§ What you will do: Please transcribe the data that follows exactly as given, leaving out every picture.

***** Records provided

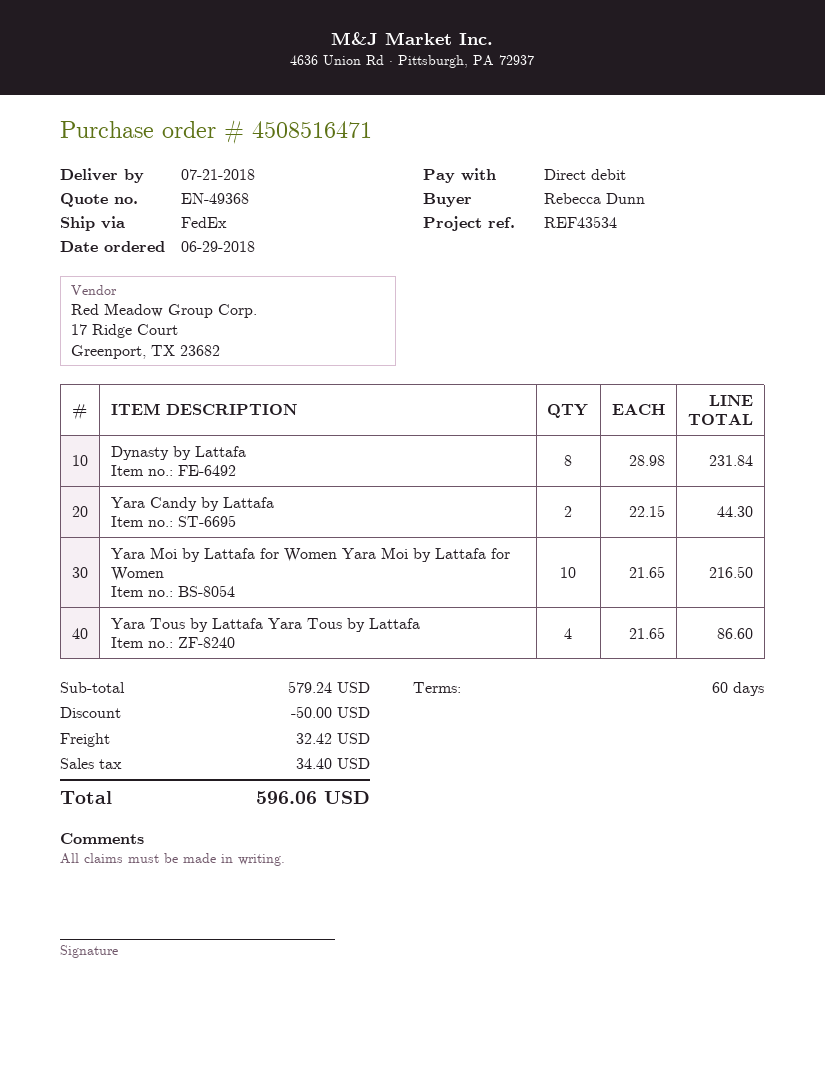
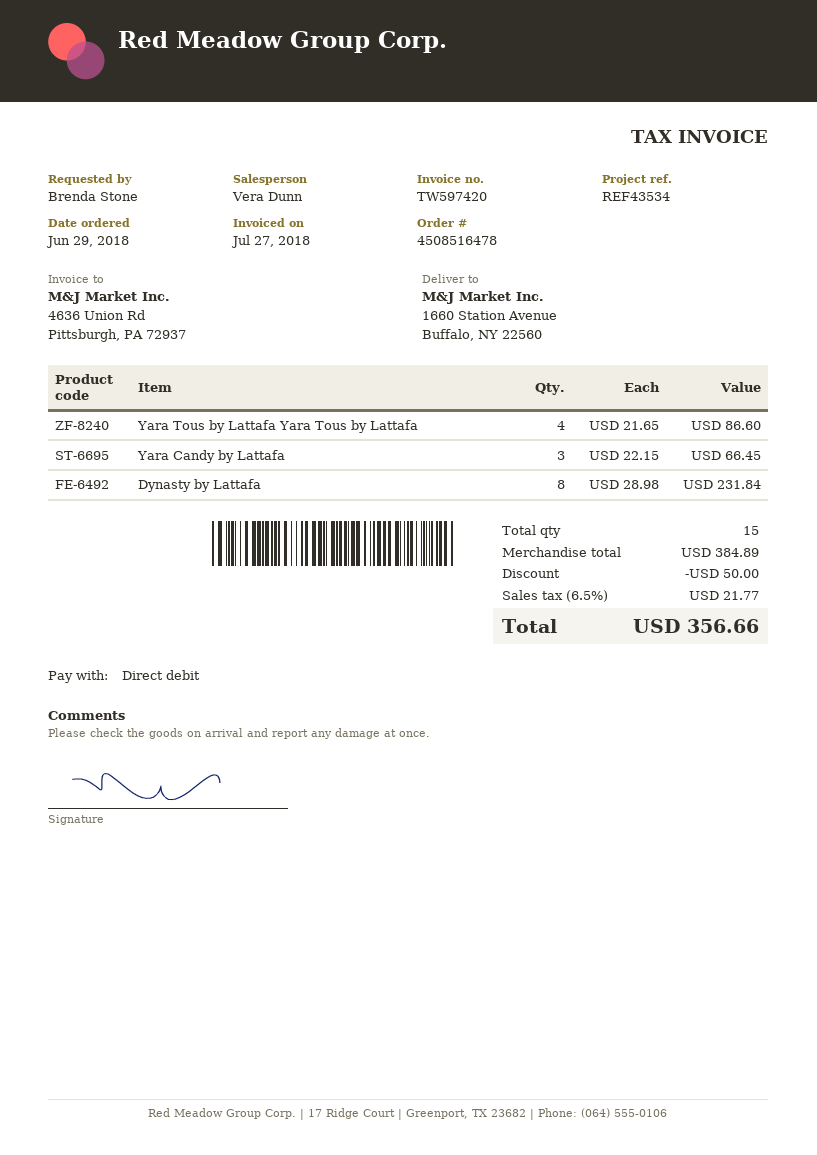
order number: 4508516471 -> 4508516478
ordered by: Rebecca Dunn -> Brenda Stone
Yara Candy by Lattafa: 2 x 22.15 = 44.30 -> 3 x 22.15 = 66.45
Yara Moi by Lattafa for Women Yara Moi by Lattafa for Women: 10 x 21.65 = 216.50 -> none
subtotal: 579.24 -> 384.89
shipping: 32.42 -> none
tax: 34.40 -> 21.77
total: 596.06 -> 356.66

**********

§ Exercise response:
order number: 4508516471 -> 4508516478
ordered by: Rebecca Dunn -> Brenda Stone
Yara Candy by Lattafa: 2 x 22.15 = 44.30 -> 3 x 22.15 = 66.45
Yara Moi by Lattafa for Women Yara Moi by Lattafa for Women: 10 x 21.65 = 216.50 -> none
subtotal: 579.24 -> 384.89
shipping: 32.42 -> none
tax: 34.40 -> 21.77
total: 596.06 -> 356.66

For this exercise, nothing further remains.